Wine 4.0 Release Candidate 2

  • Wine Announcement
    The Wine development release 4.0-rc2 is now available. What's new in this release (see below for details): - Bug fixes only, we are in code freeze.
  • Just when you think you can stop drinking, Wine 4.0 has another release candidate available
    Just before the weekend hits you in the face like a bad hangover when you realise it's Monday already, there's another bottle of Wine ready for you. Of course, we're not talking about the tasty liquid!

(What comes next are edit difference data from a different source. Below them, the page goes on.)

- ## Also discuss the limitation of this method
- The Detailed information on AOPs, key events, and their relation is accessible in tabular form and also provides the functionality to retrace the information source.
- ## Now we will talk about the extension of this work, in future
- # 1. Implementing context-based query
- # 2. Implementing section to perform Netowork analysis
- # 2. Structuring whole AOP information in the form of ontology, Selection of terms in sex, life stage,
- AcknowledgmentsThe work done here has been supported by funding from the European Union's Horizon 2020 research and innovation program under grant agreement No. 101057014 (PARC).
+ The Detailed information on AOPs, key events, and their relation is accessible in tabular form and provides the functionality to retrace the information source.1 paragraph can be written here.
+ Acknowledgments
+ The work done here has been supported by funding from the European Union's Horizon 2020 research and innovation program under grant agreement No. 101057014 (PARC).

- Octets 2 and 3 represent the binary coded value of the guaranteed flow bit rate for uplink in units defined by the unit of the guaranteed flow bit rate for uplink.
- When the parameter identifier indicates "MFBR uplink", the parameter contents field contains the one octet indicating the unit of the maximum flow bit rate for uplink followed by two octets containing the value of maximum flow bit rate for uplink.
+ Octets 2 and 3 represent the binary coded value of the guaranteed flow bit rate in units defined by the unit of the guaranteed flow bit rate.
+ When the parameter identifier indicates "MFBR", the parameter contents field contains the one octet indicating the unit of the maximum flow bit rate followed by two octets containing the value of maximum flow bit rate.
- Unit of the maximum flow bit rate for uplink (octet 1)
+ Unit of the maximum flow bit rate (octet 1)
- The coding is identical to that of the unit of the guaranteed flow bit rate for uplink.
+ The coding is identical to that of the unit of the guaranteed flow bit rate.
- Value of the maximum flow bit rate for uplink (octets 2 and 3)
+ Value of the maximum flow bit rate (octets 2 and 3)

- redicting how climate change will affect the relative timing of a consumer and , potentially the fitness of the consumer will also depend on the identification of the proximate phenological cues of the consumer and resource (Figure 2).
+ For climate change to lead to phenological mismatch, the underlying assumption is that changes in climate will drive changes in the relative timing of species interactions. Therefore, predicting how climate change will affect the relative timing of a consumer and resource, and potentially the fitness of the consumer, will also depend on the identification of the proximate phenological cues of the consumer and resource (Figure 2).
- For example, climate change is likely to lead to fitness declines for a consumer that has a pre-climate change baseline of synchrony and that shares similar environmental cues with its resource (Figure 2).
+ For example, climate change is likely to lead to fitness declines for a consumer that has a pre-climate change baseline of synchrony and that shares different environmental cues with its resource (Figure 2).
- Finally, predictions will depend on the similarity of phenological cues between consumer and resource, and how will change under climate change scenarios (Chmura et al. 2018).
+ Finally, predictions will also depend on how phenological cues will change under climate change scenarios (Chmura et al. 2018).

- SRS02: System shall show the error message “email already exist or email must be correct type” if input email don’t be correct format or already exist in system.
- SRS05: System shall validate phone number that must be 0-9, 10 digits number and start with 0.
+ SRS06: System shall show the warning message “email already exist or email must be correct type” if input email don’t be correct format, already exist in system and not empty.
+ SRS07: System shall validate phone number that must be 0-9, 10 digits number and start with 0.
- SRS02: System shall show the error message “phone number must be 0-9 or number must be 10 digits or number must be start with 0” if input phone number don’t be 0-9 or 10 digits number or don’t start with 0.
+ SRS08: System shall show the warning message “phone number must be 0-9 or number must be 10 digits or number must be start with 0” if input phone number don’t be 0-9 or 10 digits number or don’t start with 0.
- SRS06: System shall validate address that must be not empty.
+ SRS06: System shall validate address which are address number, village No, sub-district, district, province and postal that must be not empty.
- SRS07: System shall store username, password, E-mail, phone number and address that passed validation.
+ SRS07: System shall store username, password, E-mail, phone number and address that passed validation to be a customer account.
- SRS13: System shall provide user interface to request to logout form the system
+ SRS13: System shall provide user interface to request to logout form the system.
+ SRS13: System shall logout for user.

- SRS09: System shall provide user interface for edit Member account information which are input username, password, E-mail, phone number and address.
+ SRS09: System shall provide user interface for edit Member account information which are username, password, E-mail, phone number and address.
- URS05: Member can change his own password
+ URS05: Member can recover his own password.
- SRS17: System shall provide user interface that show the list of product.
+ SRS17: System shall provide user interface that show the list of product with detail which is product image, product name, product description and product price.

Put down the glass, it's the other kind of Wine. The one used to run your fancy Windows programs and games on Linux. Doing their usual thing, developer Alexandre Julliard announced that the Wine 4.0 Release Candidate 2 is officially out the door today. While this release is nothing spectacular it is an important one, the more bugs they're able to tick off the list the better the 4.0 release will be for more people to use it.